Le murmure du bonheur
Chère communauté,
Il y a quelque temps, une amie très chère m’a dit quelque chose qui est resté gravé en moi.
Elle vit aux Canaries et travaille à tisser des ponts entre l’Afrique et les Canaries.
Nazara est profondément engagée auprès des minorités et s’est fortement impliquée auprès du peuple palestinien depuis le début du conflit à Gaza.
Un jour, au cœur d’une conversation simple, elle m’a dit :
« Nous n’avons pas le droit de ne pas être heureux, Armi.Nous sommes nés du bon côté du monde. »
« NOUS SOMMES NÉS DU BON CÔTÉ DU MONDE. »
Depuis, cette phrase m’accompagne.
Parce qu’elle résonne comme une vérité…
et, en même temps, elle ouvre une grande question.
Naître dans la partie bienveillante du monde nous garantit-il un bonheur continu ?
Si c’était le cas, pourquoi vivons-nous si souvent avec de l’anxiété, des troubles du sommeil, des chagrins d’amour, un bruit intérieur constant ou un sentiment de vide ?
Ces questions reviennent avec force aujourd’hui, ici au Maroc.
Lorsque je vois des enfants demander de l’argent quand nous garons la voiture.
Lorsque je croise chaque jour le même homme, au même coin de rue, demandant quelque chose à manger.
Qu’est-ce qui fait que nous soyons nés là-bas et pas ici ?
Et pourquoi, alors que nous avons tant, avons-nous tant de mal à prendre soin de cette richesse intérieure déjà présente en nous ?
Il semble parfois qu’au lieu de cultiver l’essentiel, nous nous perdions dans les désirs, dans des habitudes qui nous éloignent, dans des tendances qui nous épuisent.
Et je me demande si notre responsabilité ne serait pas, précisément, d’apprendre à prendre soin de cet état « d’abondance » qui habite déjà notre intérieur.

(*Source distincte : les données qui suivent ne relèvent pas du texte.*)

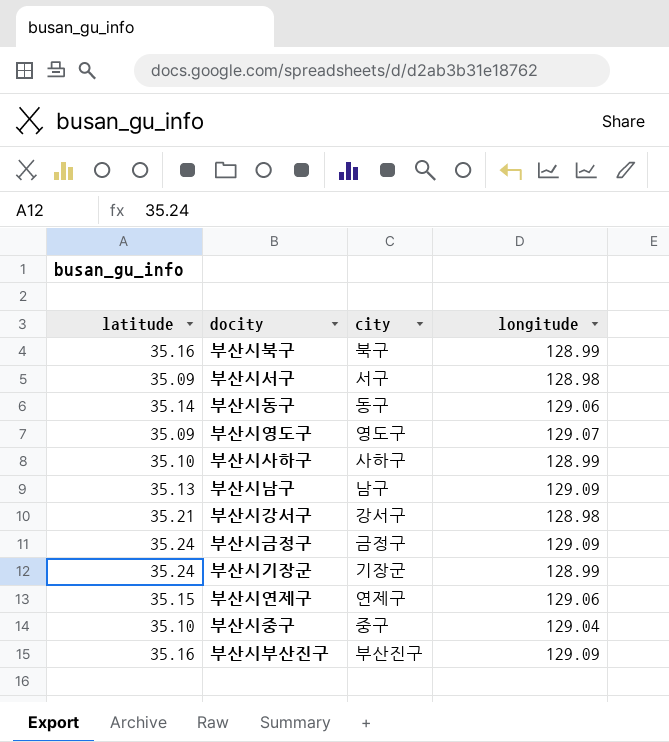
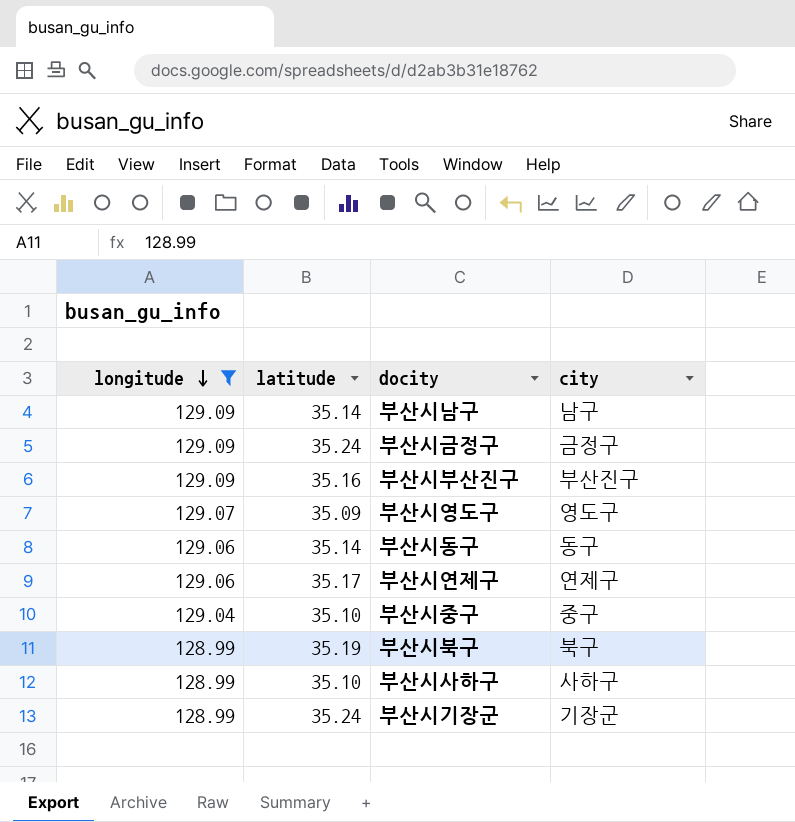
filter: none -> longitude != 128.98
row order: none -> longitude descending
column longitude | position: 4 -> 1
부산시남구 | latitude: 35.13 -> 35.14
부산시연제구 | latitude: 35.15 -> 35.17
부산시북구 | latitude: 35.16 -> 35.19

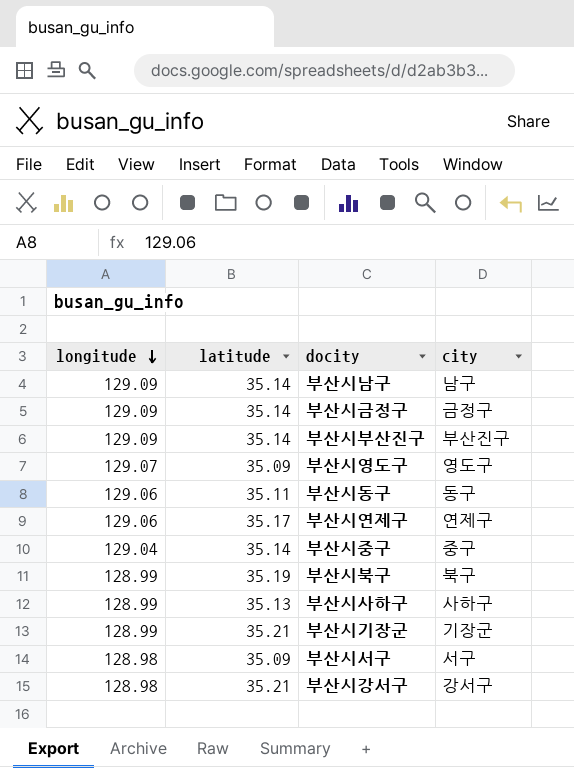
filter: longitude != 128.98 -> none
부산시금정구 | latitude: 35.24 -> 35.14
부산시부산진구 | latitude: 35.16 -> 35.14
부산시동구 | latitude: 35.14 -> 35.11
부산시중구 | latitude: 35.10 -> 35.14
부산시사하구 | latitude: 35.10 -> 35.13
부산시기장군 | latitude: 35.24 -> 35.21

Le cultiver non pas comme un privilège, mais comme une pratique consciente et constante.
Peut-être que cultiver le bonheur est une manière de rendre hommage à la vie.
D’honorer le fait d’être nés du côté bienveillant du monde.
L’existence murmure : tout est en ordre, tel que c’est.
L’entends-tu ?
Une pratique simple pour cette semaine
Je te propose quelque chose de très simple.
À un moment de la journée — en marchant, en t’asseyant pour respirer, en posant les pieds sur le sol —
arrête-toi quelques instants.
Ressens le poids du corps.
La respiration telle qu’elle est.Sans chercher à la modifier.
Et demande-toi doucement :
Qu’est-ce qui va déjà bien, ici et maintenant ?
Qu’est-ce qui n’a pas besoin d’être changé ?
Reste là quelques secondes. Observe simplement.
Ne cherche pas une émotion particulière.
Juste la présence.
Peut-être que le bonheur n’est pas quelque chose à atteindre,
mais quelque chose à se rappeler et à prendre soin,
encore et encore,
dans les petites choses,dans le quotidien.